In a geometrical context (distinguishing between and defining different shapes), Tsamir et al. (2015, p. 499) state that “Within the domain of mathematics, having precise definitions for concepts provides the foundation for building mathematical theories and ensures mathematical coherence.” This remains true throughout a mathematical education (Alcock & Simpson, 2009). It is therefore crucial that early years educators are comfortable not only with certain definitions, but with the idea of a definition; and how we use them to name or categorize objects. Interestingly, Harper and Daane (1998) found that geometry was the area associated with the highest level of anxiety in their cohort of preservice elementary teachers. What is clear from the literature is that the importance of geometry in early education has long been acknowledged, but that we are caught in a cycle where the future teachers of a given generation mostly receive a lackluster and formulaic mathematical education, do not receive adequate preparation for their own mathematical teaching, and are therefore ill-equipped to engage their pupils in deep geometrical thinking. “There is no doubt, early childhood teachers should be not only be well-qualified but more specifically have a strong background in geometry and a strong interest generally in mathematics education. The challenge will be to select, prepare and retain good teachers who can confidently teach geometry.” (Dindyal, 2015, p. 527).

Theoretical framework

By ‘deep geometrical thinking’ in this paper we mean noticing and considering the properties of shapes or figures, or the relationships between different shapes, and making related deductions. This is in contrast to working at a level where shapes are named but their properties are not considered. We will primarily use the van Hiele levels of geometric thought (Crowley, 1987; Van Hiele, 1986) to evidence the level at which the children in this study are thinking.
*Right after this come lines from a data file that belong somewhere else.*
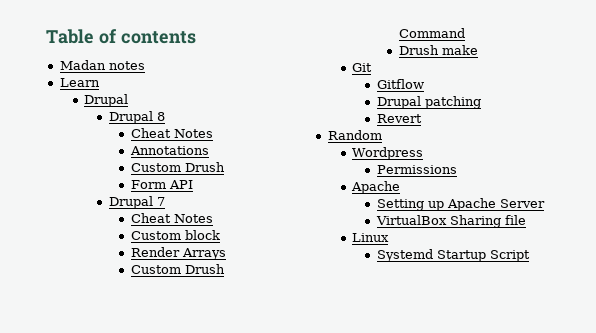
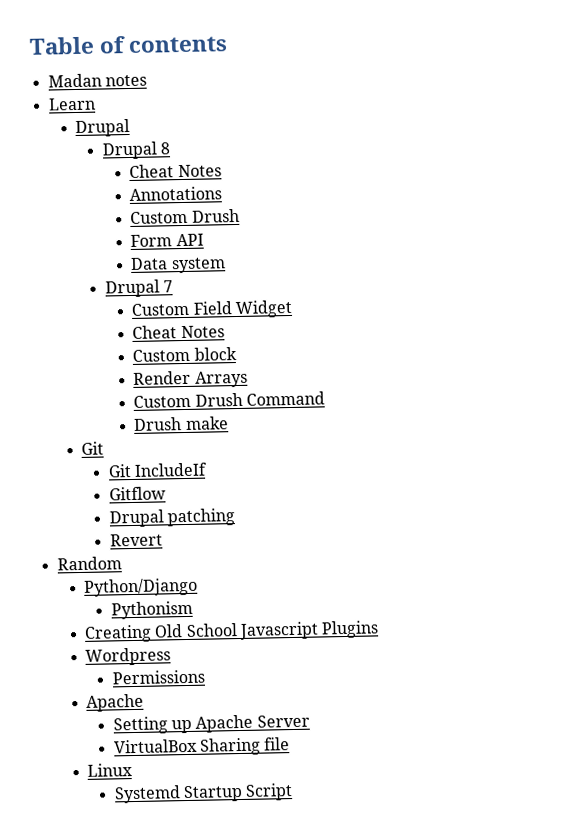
(193, 184) none -> [130,257,226,274] // Data system
(165, 201) none -> [131,299,293,319] // Custom Field Widget
(373, 67) none -> [107,462,209,478] // Git IncludeIf
(382, 135) none -> [83,577,199,597] [110,600,193,620] [84,620,380,643] // Python/Django // Pythonism // Creating Old School Javascript Plugins

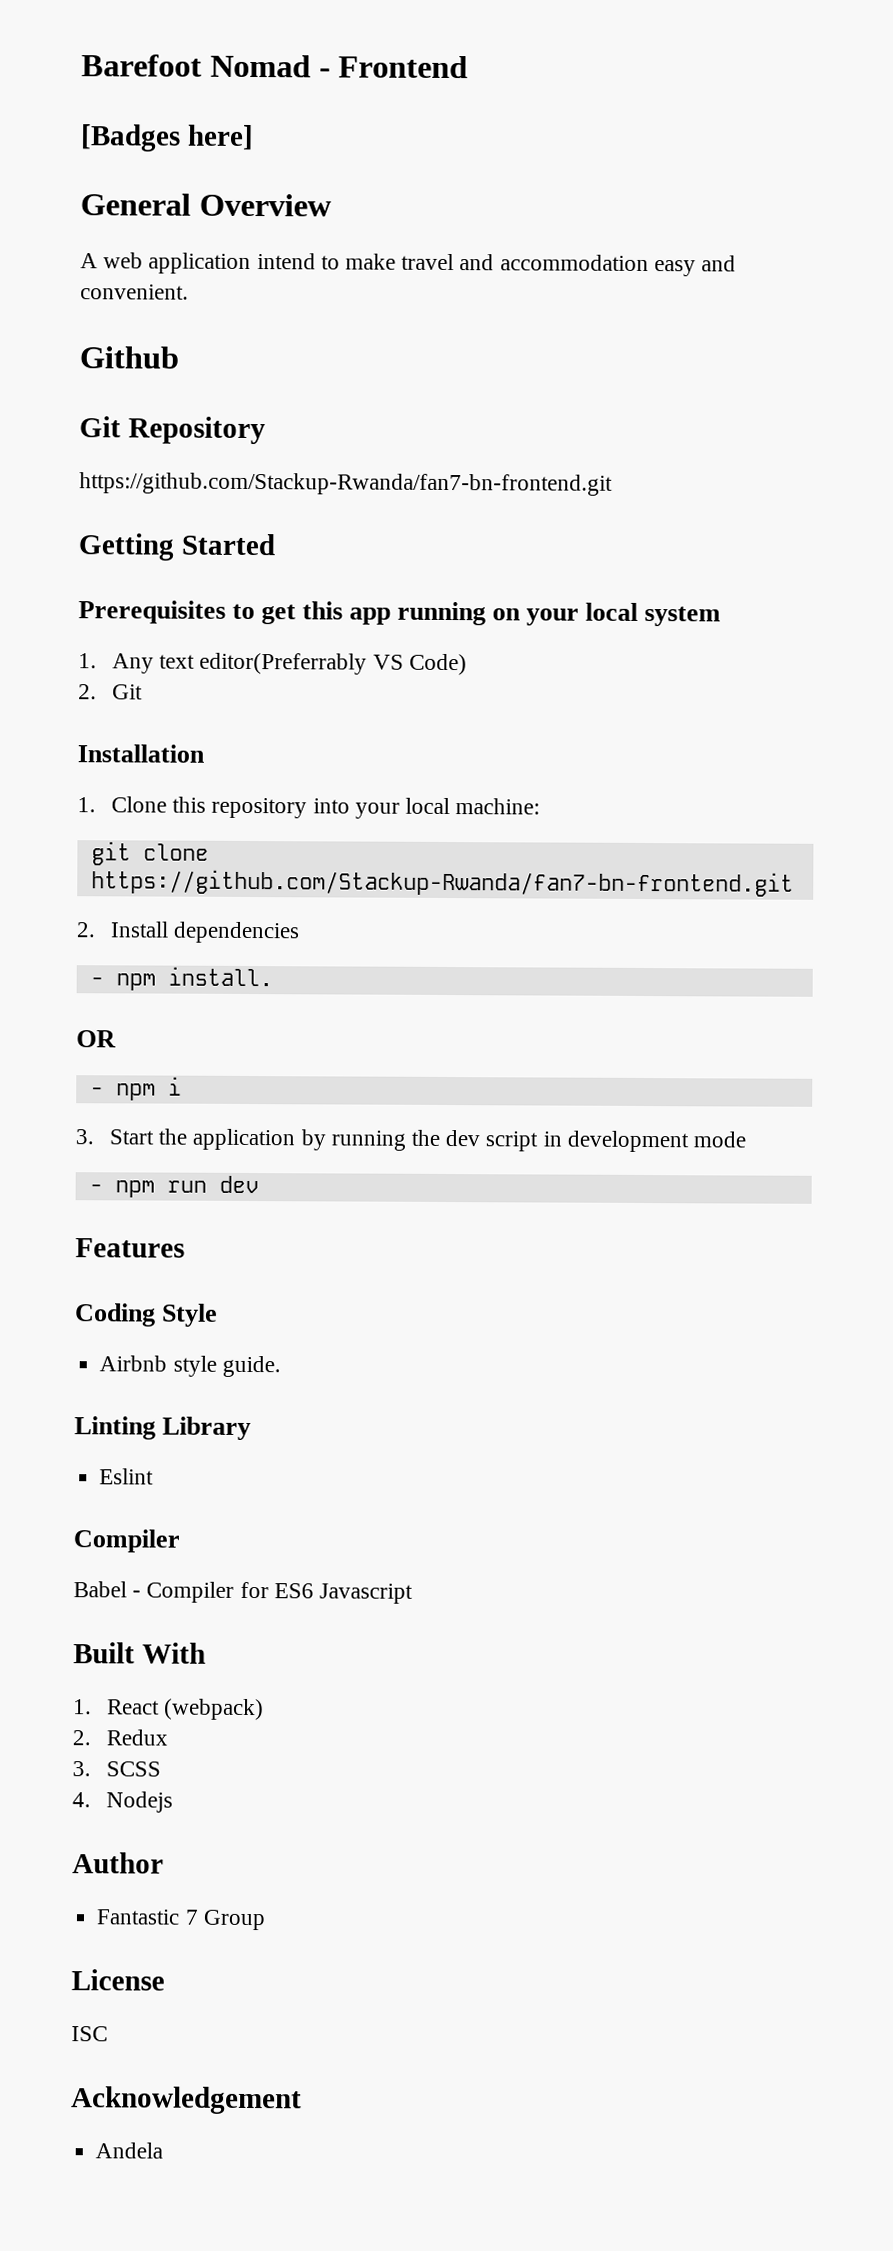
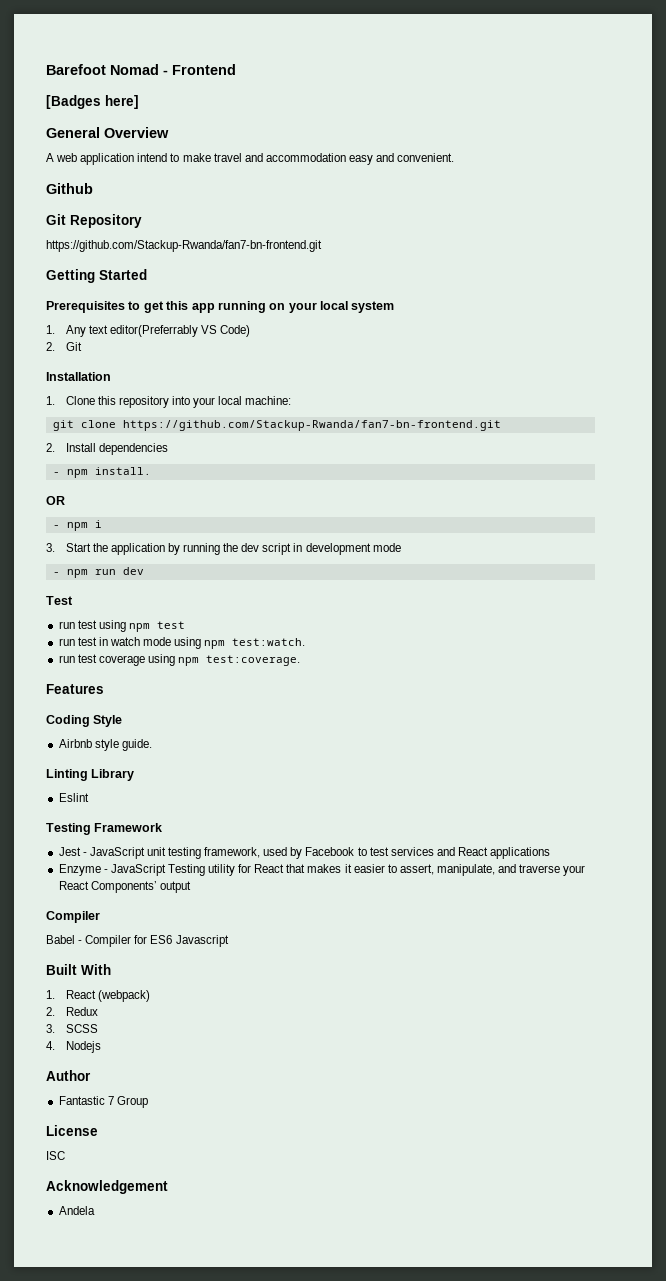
(259, 1184) none -> [46,596,73,605] [58,620,185,632] [58,637,306,649] [58,654,301,666] // Test // run test using npm test // run test in watch mode using npm test:watch. // run test coverage using npm test:coverage.
(155, 1476) none -> [46,823,163,835] [58,847,551,859] [58,864,586,876] [58,881,191,893] // Testing Framework // Jest - JavaScript unit testing framework, used by Facebook to test services and React applications // Enzyme - JavaScript Testing utility for React that makes it easier to assert, manipulate, and traverse your React Components’ output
The van Hieles proposed that there were five levels of geometric thought, described as follows:

• Level 1 – Visualization: Figures are recognized by appearance alone, and often compared to some known object. The properties of the figure are not necessarily noticed.

• Level 2 – Analysis: Students see figures as collections of properties, and can recognize and name geometric properties, but they usually do not see the relationships between the properties, or appreciate which properties are necessary and sufficient.

• Level 3 – Abstraction: Students perceive relationships between properties and between figures. Students can create meaningful definitions of shapes, and can give informal arguments to justify their reasoning. Students can understand logical implications and inclusions, such as a square being a type of rectangle. Students do not yet understand formal deduction.

• Level 4 – Deduction: Students can construct proofs, understand the role of axioms and definitions and appreciate necessary and sufficient conditions.

• Level 5 – Rigor: Students understand the formal aspects of deduction, can understand various types of proof and can understand non-Euclidean systems.

These are sometimes given on a scale from 0–4, but we will use 1–5 throughout, as in (Mason, 1998).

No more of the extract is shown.